The Sentinel TAXII connector polls a configured TAXII 2.x server at a defined cadence and ingests STIX 2.x indicators into the ThreatIntelligenceIndicator table. It supports authentication via basic credentials or API keys. Common TAXII sources include OASIS-managed feeds, ISAC TAXII servers (FS-ISAC, MS-ISAC, others), commercial CTI vendor TAXII endpoints (Anomali, ThreatConnect, EclecticIQ all publish TAXII), and OSS sources (MISP supports TAXII export via the misp-taxii-server). The connector is the cleanest path for STIX-native integration into Sentinel and avoids vendor-specific custom code.
Does Recorded Future have a Sentinel integration?
Yes, several. Recorded Future for Microsoft Sentinel is published on Azure Marketplace and provides curated indicator ingestion into Sentinel, plus pre-built analytic rules and workbooks for visualisation. The Recorded Future Foundry-style integration also enables natural-language queries from Sentinel to the RF platform. Pricing requires an active RF subscription (Core tier minimum, $50k+); the Marketplace listing covers integration plumbing rather than data licensing.
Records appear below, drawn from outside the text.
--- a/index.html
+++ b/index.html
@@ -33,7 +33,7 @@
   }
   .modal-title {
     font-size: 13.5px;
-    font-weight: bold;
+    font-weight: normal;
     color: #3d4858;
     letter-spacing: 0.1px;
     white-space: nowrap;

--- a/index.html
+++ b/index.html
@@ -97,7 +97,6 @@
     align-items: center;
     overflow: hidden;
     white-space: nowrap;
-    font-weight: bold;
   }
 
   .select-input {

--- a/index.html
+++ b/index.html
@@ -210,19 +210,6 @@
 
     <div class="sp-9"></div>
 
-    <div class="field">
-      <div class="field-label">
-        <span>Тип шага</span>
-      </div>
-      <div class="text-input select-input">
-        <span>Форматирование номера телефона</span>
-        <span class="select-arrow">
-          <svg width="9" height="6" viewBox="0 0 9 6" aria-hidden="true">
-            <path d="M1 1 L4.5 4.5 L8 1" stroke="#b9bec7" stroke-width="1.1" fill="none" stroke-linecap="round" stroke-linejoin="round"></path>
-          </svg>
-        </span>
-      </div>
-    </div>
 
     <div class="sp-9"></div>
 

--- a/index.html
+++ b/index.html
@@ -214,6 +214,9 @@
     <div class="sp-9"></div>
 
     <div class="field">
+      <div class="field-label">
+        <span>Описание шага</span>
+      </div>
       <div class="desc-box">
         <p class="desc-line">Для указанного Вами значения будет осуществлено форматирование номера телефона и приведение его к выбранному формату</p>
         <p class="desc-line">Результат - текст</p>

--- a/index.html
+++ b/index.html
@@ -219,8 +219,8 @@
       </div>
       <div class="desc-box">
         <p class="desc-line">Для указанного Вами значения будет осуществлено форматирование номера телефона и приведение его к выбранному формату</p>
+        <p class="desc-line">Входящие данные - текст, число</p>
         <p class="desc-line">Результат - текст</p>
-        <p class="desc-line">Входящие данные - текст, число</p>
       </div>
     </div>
How does Security Copilot use threat intelligence?
Security Copilot uses the indicators in the Sentinel ThreatIntelligenceIndicator table, the Microsoft Threat Intelligence Center actor profiles (via MDTI integration), and the broader Microsoft security graph as its knowledge corpus. Analysts can ask natural-language questions like 'show me alerts in the past 24 hours related to known APT-29 infrastructure' and Security Copilot generates the KQL query, runs it, and summarises the result. The multi-agent architecture from the April 2026 agentic SOC manifesto extends this with autonomous triage agents that process alerts in real time with human review on escalations.
What is the cost of a Sentinel-centric SOC stack?
Common Sentinel-centric SOC pricing in 2026: Sentinel ingestion at $2-4 per GB (200 GB/day reference profile lands at roughly $150k-$300k per year); Microsoft Defender Threat Intelligence standalone at approximately $20 per user per month for the paid tier; Security Copilot at $4 per SCU per hour (10-50 SCU/day/active-analyst typical); plus optional commercial feed subscriptions ($50k-$200k per year). Total Sentinel-centric SOC stack commonly runs $300k-$700k per year for mid-market, $700k-$2M for large enterprise.